We’ve always measured power by what you can move.
Cargo. People. Munitions. Data. The ability to move things… across distance, across borders, across time, has defined economic strength, military reach, and political influence for centuries.
But movement has always been gated by humans. Drivers. Pilots. Coordinators. Authorizers. Even the fastest delivery still depends on someone scheduling it, launching it, clearing it.
That’s what’s breaking.
We’re entering a phase where systems don’t just move faster. They move without waiting. Autonomous logistics networks. Self-directed cargo drones. Uncrewed air transport. These aren’t efficiencies. They’re a rewiring of the global operating model. We’re seeing this firsthand in the work on Phalanx—how you coordinate autonomy at scale—and in the Delta series, where every prototype reveals a new constraint on movement we didn’t expect.
When we go from moving 1,000 units a day to 5,000 without needing 5,000 more people to manage it, the center of gravity shifts. You don’t just compete on cost anymore. You compete on autonomy, on responsiveness, on who gets there first… and stays.

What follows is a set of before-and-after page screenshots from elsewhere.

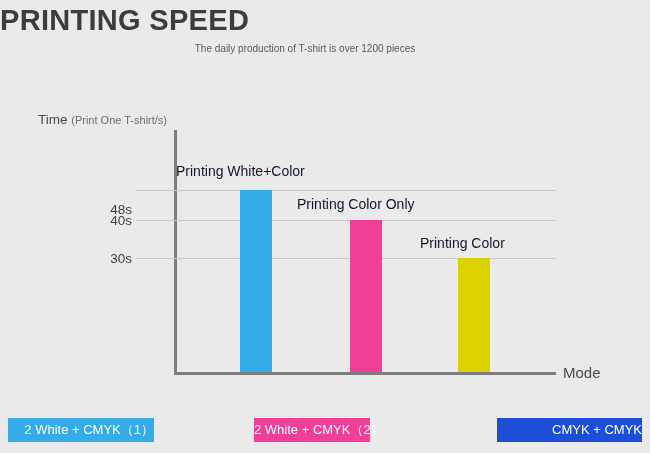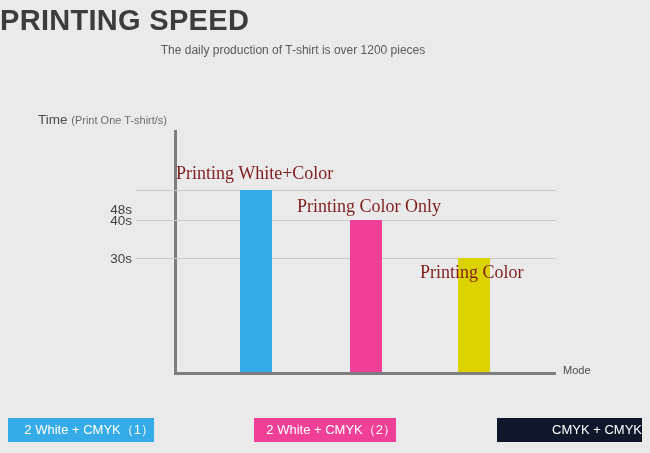--- a/index.html
+++ b/index.html
@@ -34,11 +34,11 @@
   }
   .subtitle {
     position: absolute;
-    left: 4px;
+    left: 16px;
     top: 43px;
     width: 578px;
     text-align: center;
-    font-size: 12px;
+    font-size: 10px;
     color: #5a5a5a;
   }
 

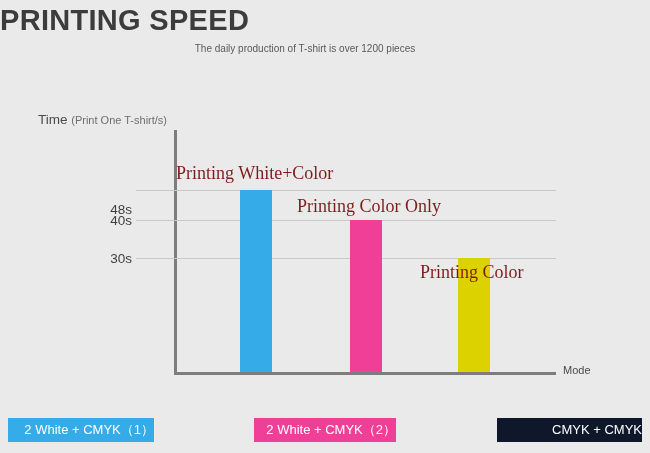--- a/index.html
+++ b/index.html
@@ -112,10 +112,9 @@
 
   .bar-caption {
     position: absolute;
-    font-size: 18px;
-    color: #7f1d1d;
+    font-size: 14px;
+    color: #0f172a;
     white-space: nowrap;
-    font-family: Liberation Serif, serif;
   }
 
   

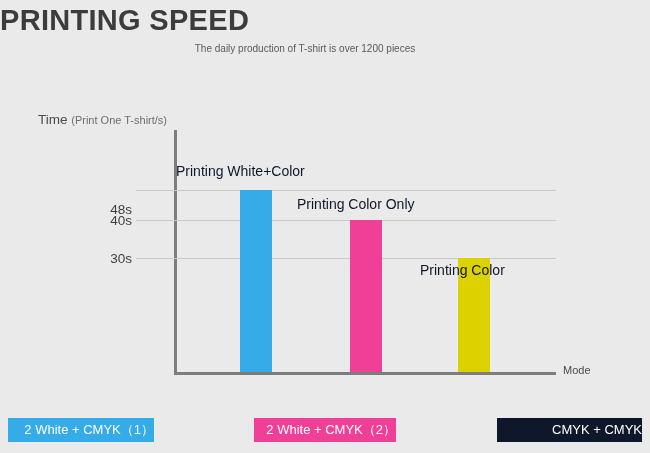--- a/index.html
+++ b/index.html
@@ -172,7 +172,7 @@
     <div id="captions">
         <div class="bar-caption" style="left: 176px; top: 163px;">Printing White+Color</div>
         <div class="bar-caption" style="left: 297px; top: 196px;">Printing Color Only</div>
-        <div class="bar-caption" style="left: 420px; top: 235px; margin-top: 27px;">Printing Color</div>
+        <div class="bar-caption" style="left: 420px; top: 235px;">Printing Color</div>
       </div>
   </div>
 

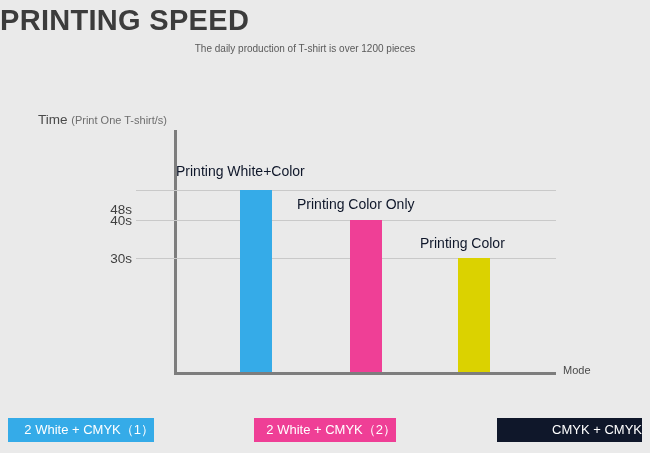--- a/index.html
+++ b/index.html
@@ -85,7 +85,7 @@
     position: absolute;
     left: 563px;
     top: 364px;
-    font-size: 11px;
+    font-size: 15px;
     color: #4a4a4a;
   }
 

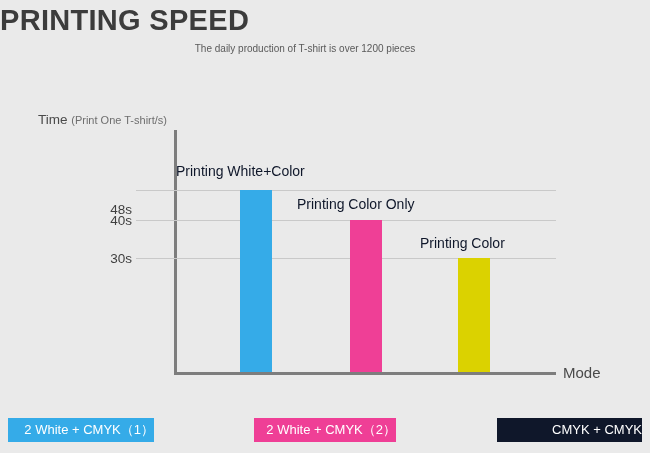--- a/index.html
+++ b/index.html
@@ -179,7 +179,7 @@
   <div class="legend">
     <div id="legend-items">
         <div class="legend-item" style="left: 8px; width: 146px; background: rgb(53, 171, 232);">2 White + CMYK（1）</div>
-        <div class="legend-item" style="left: 254px; width: 142px; background: rgb(239, 63, 150);">2 White + CMYK（2）</div>
+        <div class="legend-item" style="left: 254px; width: 116px; background: rgb(239, 63, 150);">2 White + CMYK（2）</div>
         <div class="legend-item" style="left: 497px; width: 145px; background: #0f172a;">CMYK + CMYK</div>
       </div>
   </div>

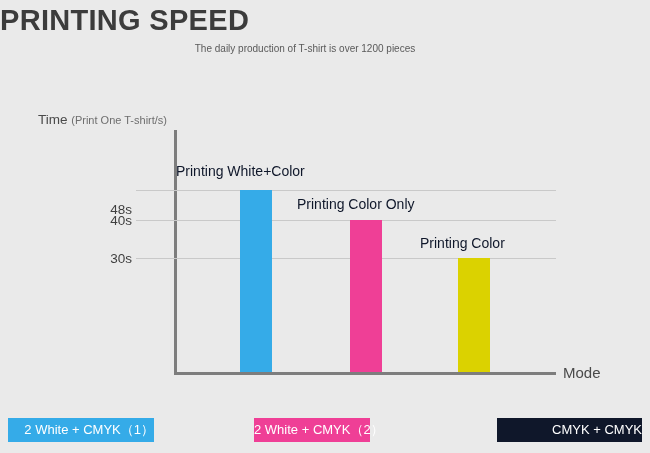--- a/index.html
+++ b/index.html
@@ -180,7 +180,7 @@
     <div id="legend-items">
         <div class="legend-item" style="left: 8px; width: 146px; background: rgb(53, 171, 232);">2 White + CMYK（1）</div>
         <div class="legend-item" style="left: 254px; width: 116px; background: rgb(239, 63, 150);">2 White + CMYK（2）</div>
-        <div class="legend-item" style="left: 497px; width: 145px; background: #0f172a;">CMYK + CMYK</div>
+        <div class="legend-item" style="left: 497px; width: 145px; background: #1d4ed8;">CMYK + CMYK</div>
       </div>
   </div>
 </div>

This has real implications.
Who owns the corridors in the sky? Who governs unmanned aerial routes? What happens when adversaries deploy faster than you can detect? Or when your ability to project presence falls behind your ability to authorize it?
It’s not just about tech.
It’s about who defines the lanes, who gets to move freely, and who doesn’t. We’re not just building faster movement. We’re building new rules of engagement for the physical world.